Itemized modification records:
══════
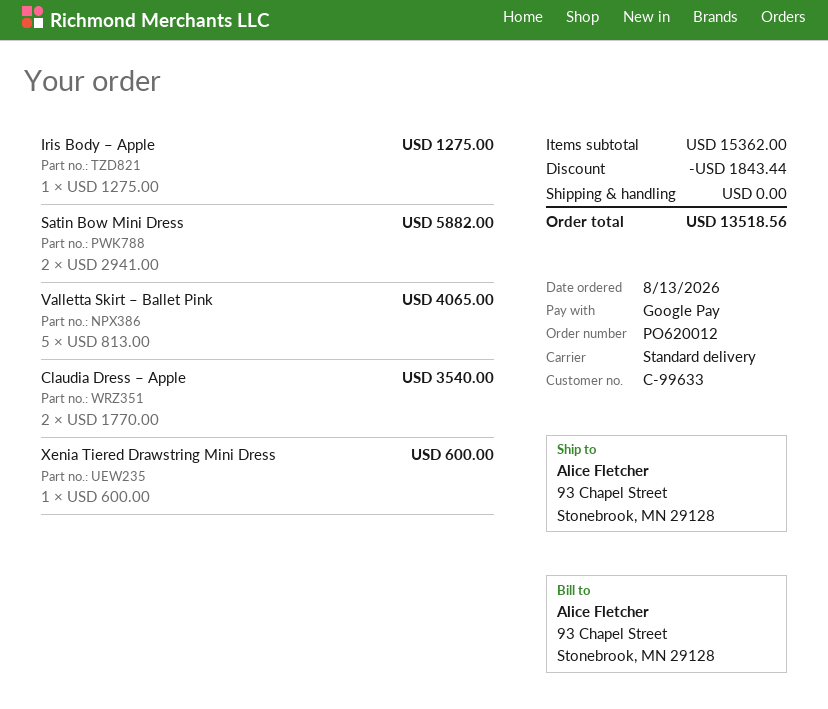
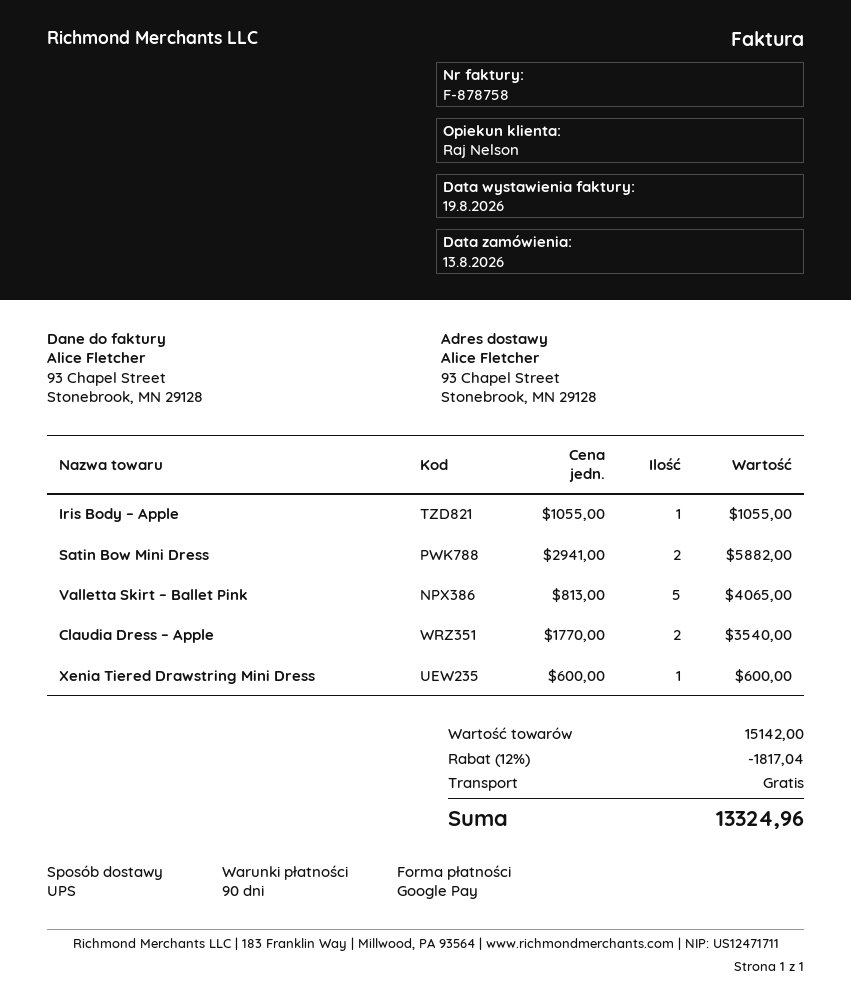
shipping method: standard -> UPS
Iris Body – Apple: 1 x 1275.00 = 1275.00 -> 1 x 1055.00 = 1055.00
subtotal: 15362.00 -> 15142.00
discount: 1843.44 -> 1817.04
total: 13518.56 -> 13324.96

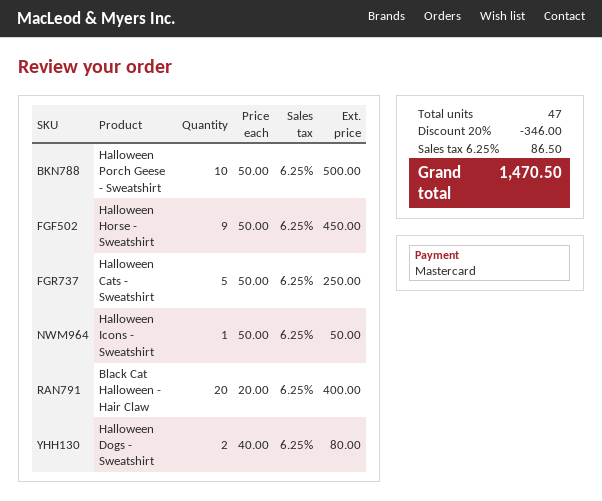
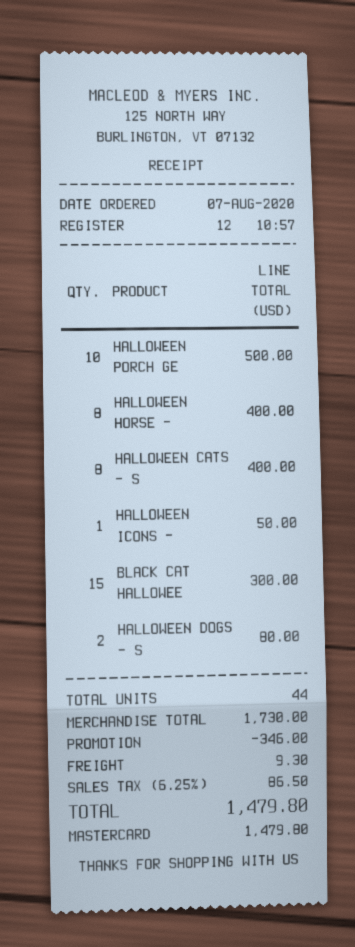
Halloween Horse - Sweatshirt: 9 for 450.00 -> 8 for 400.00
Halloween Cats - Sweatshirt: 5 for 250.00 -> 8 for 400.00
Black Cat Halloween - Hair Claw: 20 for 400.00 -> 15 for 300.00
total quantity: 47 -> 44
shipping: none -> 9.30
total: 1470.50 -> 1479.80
══════
- _Requirement_
A single figure, the number of lines above with the word "Halloween", is the whole answer.

- _Exercise output_
3